The shape of the operator's day changes like this. Instead of opening a fresh report, the operator opens Docket and the contact records are already there. They include a bv_enriched flag, a refresh timestamp, and any confirmable field that BV returned — full name, address-of-record, public-record classes that hit. They do not include asterisks. They do not include anything MaskGuard rejected. If a record came back no-go, the row is there with a bv_no_go flag and the operator understands that the upstream returned masked and we won't write a partial fact.
That's the bare-bones interface today. The operator dashboard layer is in flight. The pipe is what's shipped.
The thing that's invisible to the operator but matters to us: the link prefers Docket's API over the venerable pilot.db the old research product used for storage. The reason is that you cannot run MaskGuard at the table level of a sqlite database — you can run it at the API wire, and that's where the constraint lives. The pipe pushes everything through the wire, not the file. This is not a small difference. This is the difference between the folder dump and the drip.
How this pairs with Docket MVP and MaskGuard
This post is what happens when the social-sourcing research lane and Docket stop being two separate surfaces and become the same surface on the docket side. The integrity bar — MaskGuard hard-rejects partial values, claim/heartbeat drips, API over file — was set in the Docket MVP and is the same bar the research lane now ships into.

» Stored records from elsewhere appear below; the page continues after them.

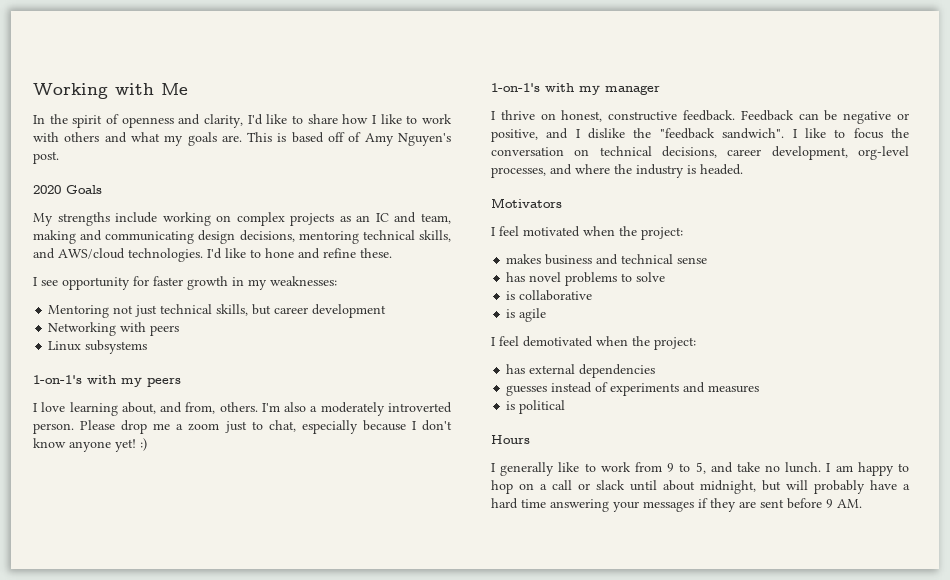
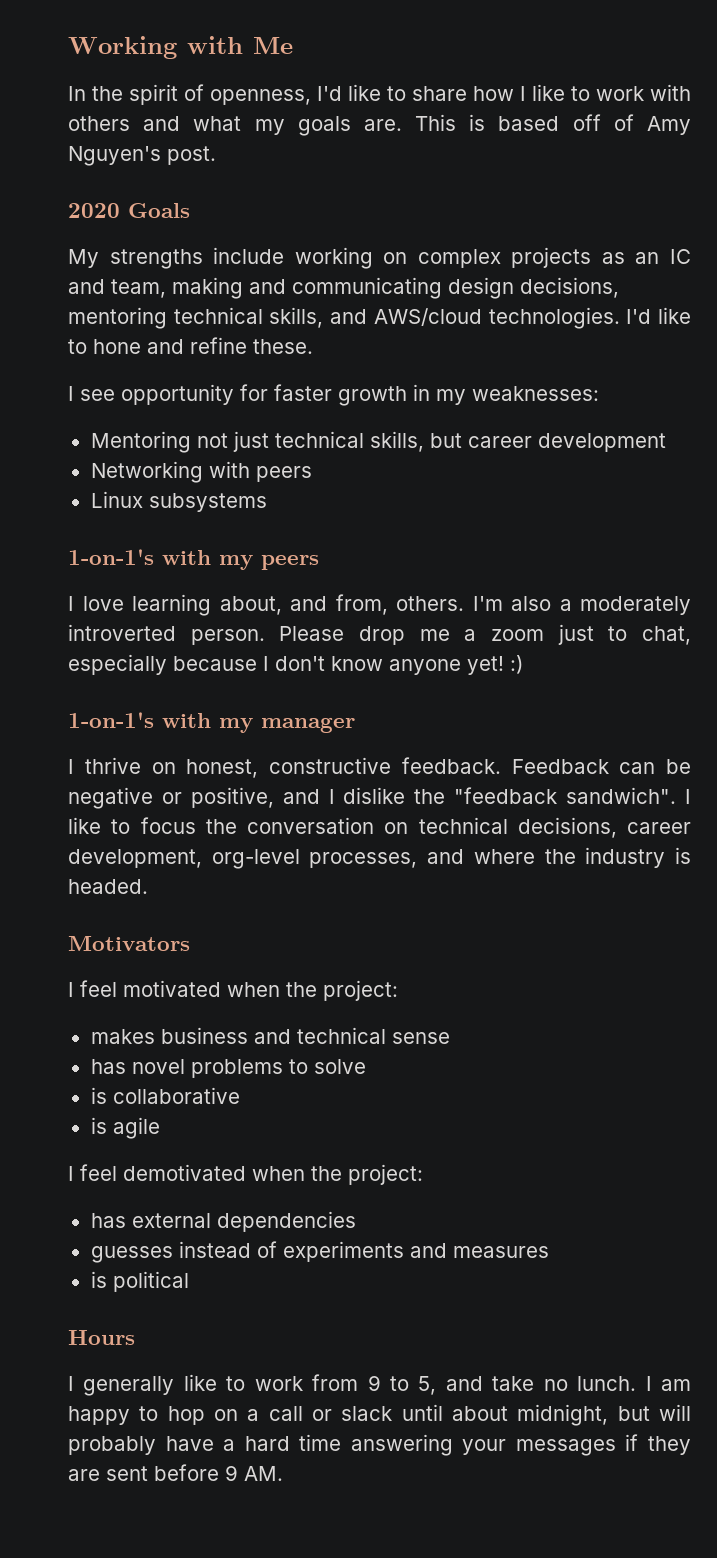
[121,114,243,128] openness and clarity, -> [210,89,311,105] openness,

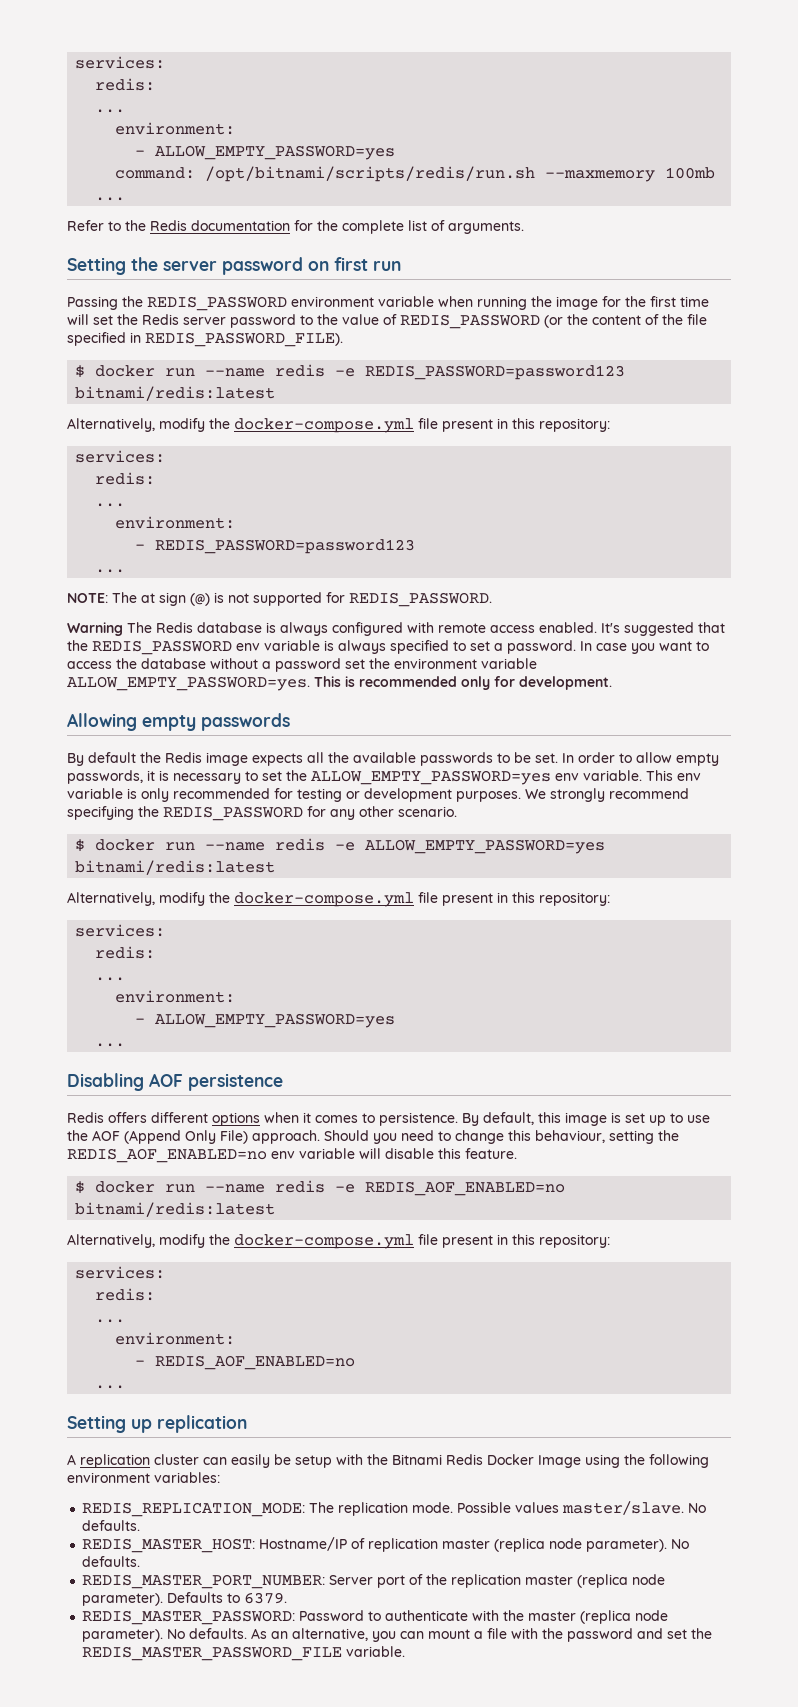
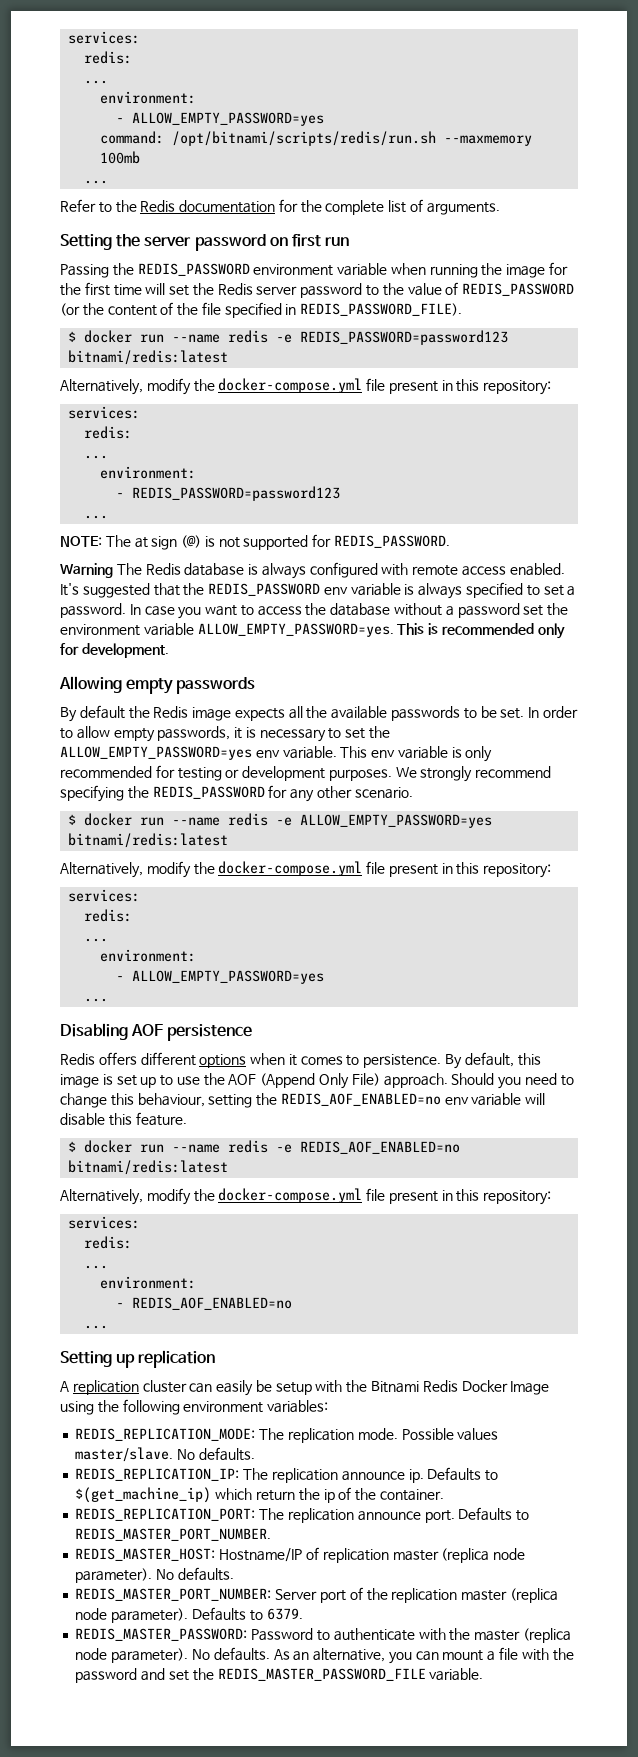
(141, 1525) none -> [75,1467,499,1483] [75,1487,444,1503] [75,1507,530,1523] [75,1528,272,1541] // REDIS_REPLICATION_IP: The replication announce ip. Defaults to $(get_machine_ip) which return the ip of the container. // REDIS_REPLICATION_PORT: The replication announce port. Defaults to REDIS_MASTER_PORT_NUMBER.

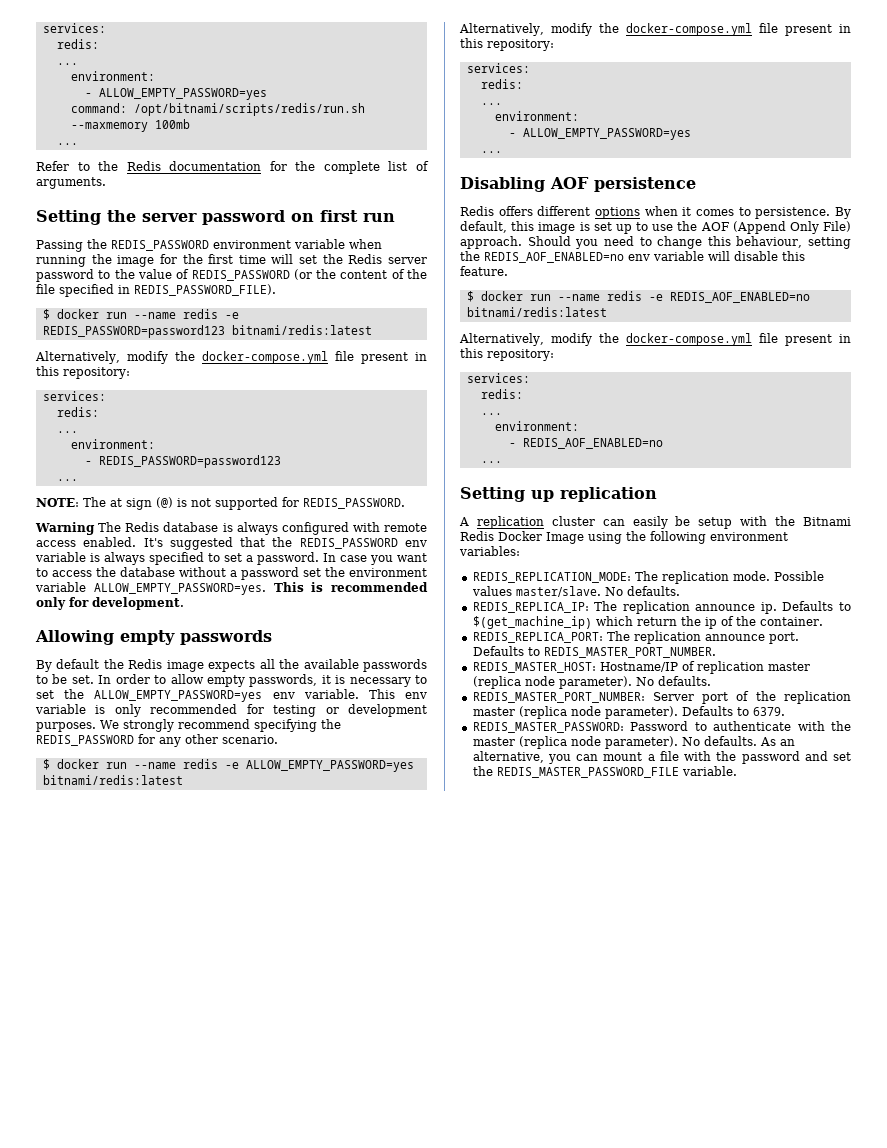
[75,1468,240,1481] REDIS_REPLICATION_IP: -> [472,602,589,613] REDIS_REPLICA_IP:
[75,1508,256,1521] REDIS_REPLICATION_PORT: -> [472,632,603,643] REDIS_REPLICA_PORT:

If you read our Docket MVP post (or didn't, and only caught this one), the through-line is the same: the wire is the constraint. The pipe inherits the constraint because the pipe ends at the wire. A folder dump cannot. A research report cannot. A weekly digest cannot.
The structural change is small enough to ship and durable enough to compound. We're not going to claim the operator workflow is finished — the audit log and the dashboard layer are pending. We are claiming the pipe lands in the same shape every time: candidate, claim, lookup, heartbeat, MaskGuard. Researcher stops watching their work die in folders. Operator gets the records. Wire keeps the records honest.
What's still honest
There are limits I won't pretend around. BV subscription session health is the system's heartbeat — if a session expires mid-run, the script picks up at the most recent checkpoint and resumes, but it doesn't retry rows the prior session had already no-go'd. We trade a few rows of completeness for a smaller blast radius on session replay. The Cloudflare gate via FlareSolverr is wired but adds a latency tax; if a session times out at the gate, the candidate stays in the queue for the next run. The operator audit log is internal today and will become a product-grade surface in a forthcoming sprint.
We're not claiming a complete research-to-product pipeline. We're claiming one pipe that ships the way it ships: candidate from the research lane, drip via enrich_docket.py, MaskGuard at the dock, never an asterisk-row, never a folder dump. The pipe is what shows up at the wire. The wire is what we shipped.
If the next sprint is the one where the research lane gets the dashboard layer that shows what's queued, what's in flight, and what's no-go — and where the operator can re-claim a no-go row through a documented operator path — that's the sprint that takes this pipe from "shipping" to "shippable." We're aiming for that sprint.